Start of Given data

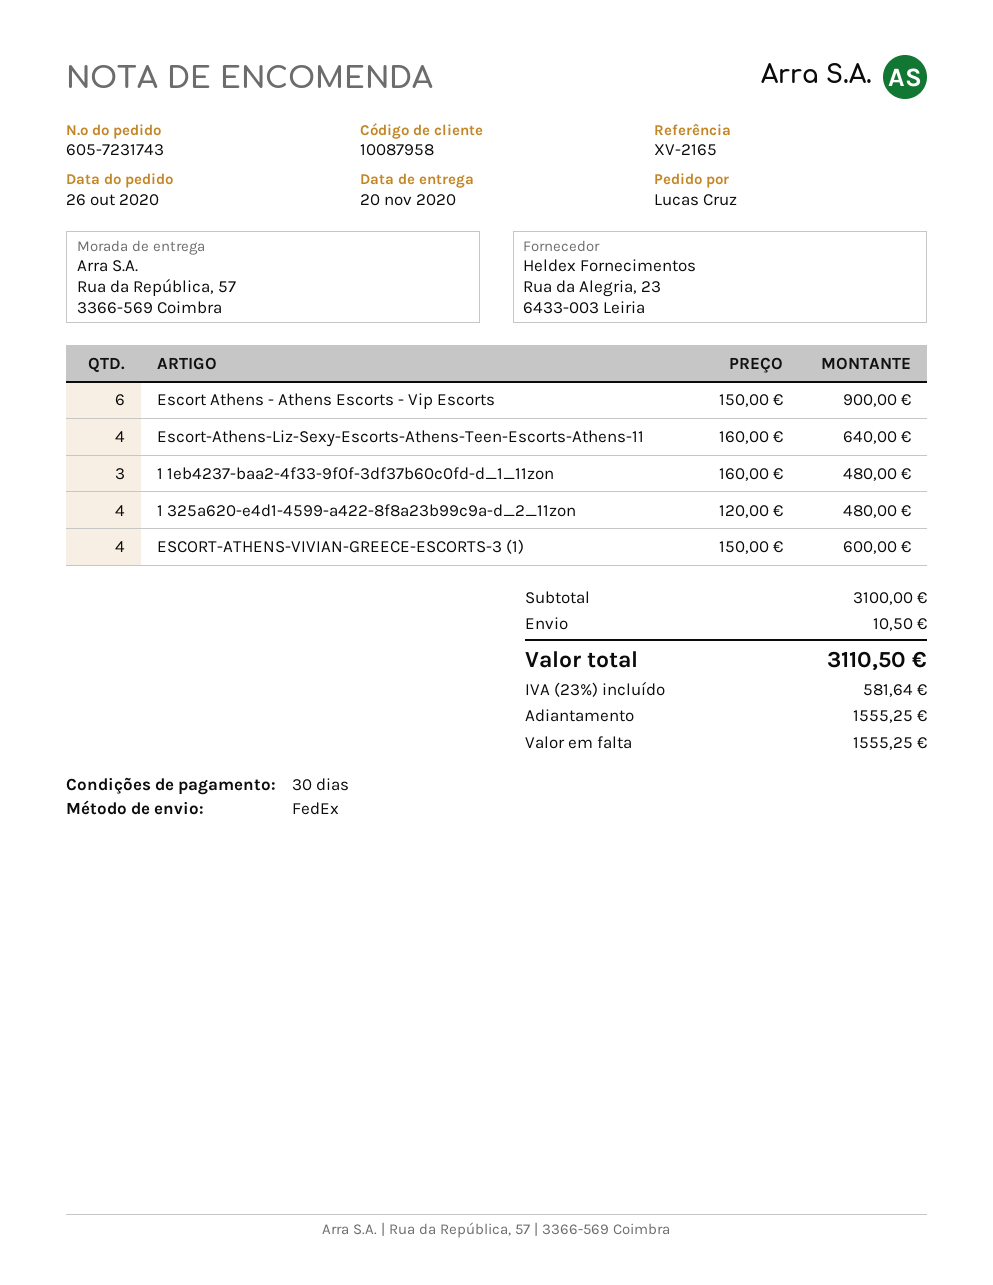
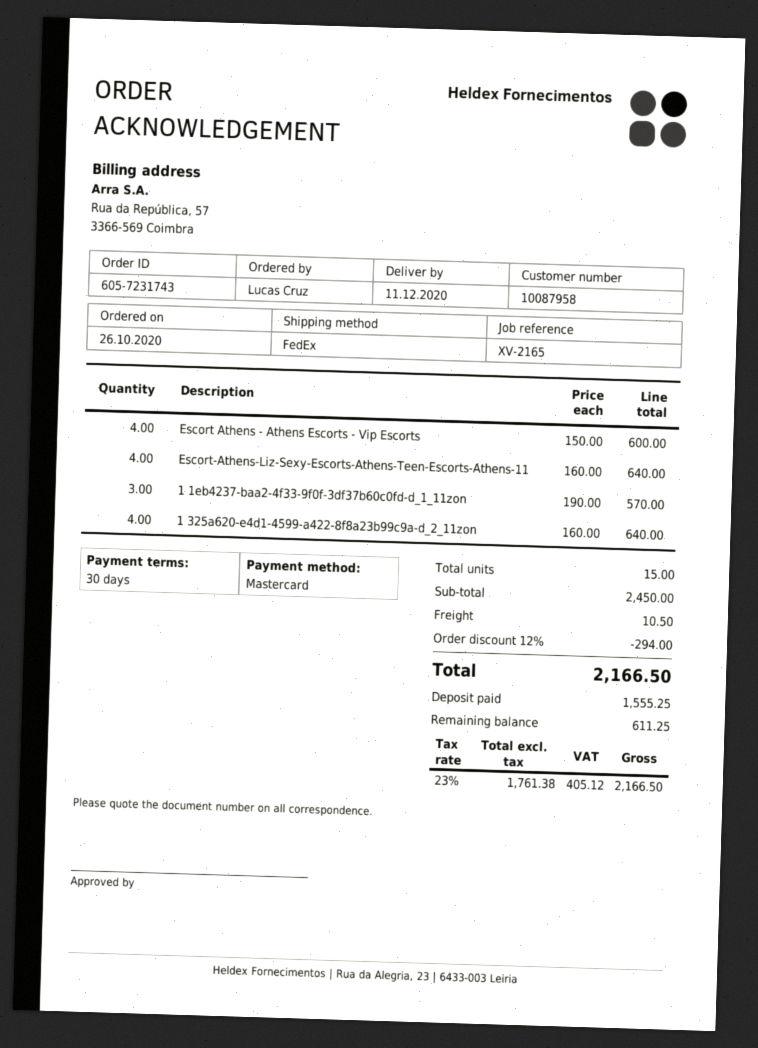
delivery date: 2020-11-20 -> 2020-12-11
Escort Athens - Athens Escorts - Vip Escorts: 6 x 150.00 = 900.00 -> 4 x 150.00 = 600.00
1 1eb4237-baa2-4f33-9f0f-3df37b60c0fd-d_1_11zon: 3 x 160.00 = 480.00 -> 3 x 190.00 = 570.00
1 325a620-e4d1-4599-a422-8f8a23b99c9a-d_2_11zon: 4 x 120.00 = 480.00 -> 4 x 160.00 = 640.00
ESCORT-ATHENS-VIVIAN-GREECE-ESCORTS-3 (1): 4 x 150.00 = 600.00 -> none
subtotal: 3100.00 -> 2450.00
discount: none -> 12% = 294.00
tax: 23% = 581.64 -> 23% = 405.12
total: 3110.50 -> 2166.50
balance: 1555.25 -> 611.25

End of Given data
Start of Given data

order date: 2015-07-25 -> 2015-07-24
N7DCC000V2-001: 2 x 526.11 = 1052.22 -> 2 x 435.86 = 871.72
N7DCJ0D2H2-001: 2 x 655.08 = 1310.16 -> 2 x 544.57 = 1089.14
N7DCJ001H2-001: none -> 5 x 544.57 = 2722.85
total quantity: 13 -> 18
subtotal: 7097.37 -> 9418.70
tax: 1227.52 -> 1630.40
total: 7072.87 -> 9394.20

End of Given data
Start of Given data

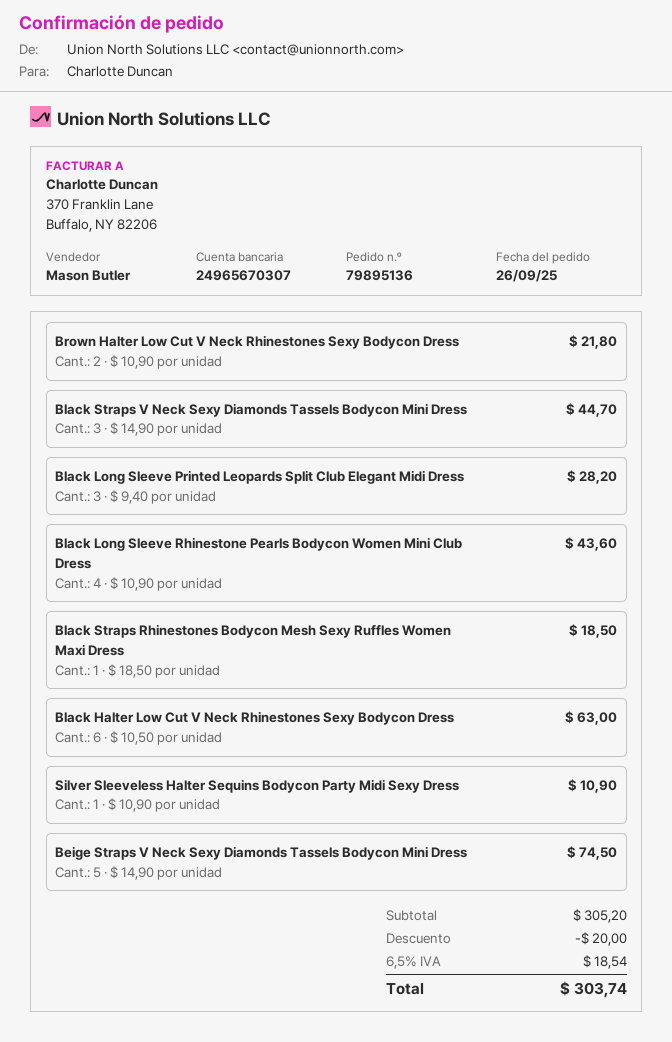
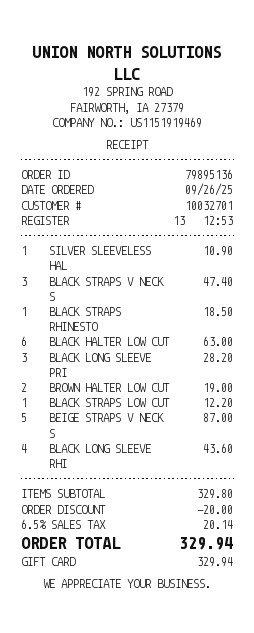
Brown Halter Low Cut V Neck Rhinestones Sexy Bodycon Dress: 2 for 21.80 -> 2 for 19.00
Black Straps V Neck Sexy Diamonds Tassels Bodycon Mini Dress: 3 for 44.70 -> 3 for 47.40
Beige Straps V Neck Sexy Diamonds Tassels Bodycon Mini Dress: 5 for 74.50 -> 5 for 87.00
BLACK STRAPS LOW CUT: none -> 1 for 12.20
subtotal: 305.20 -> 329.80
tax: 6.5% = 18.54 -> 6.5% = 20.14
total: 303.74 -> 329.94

End of Given data

▸ **What to produce**
Find the string "date" in the lines above and count those lines. Give only that count.

▸ **Exercise solution**
2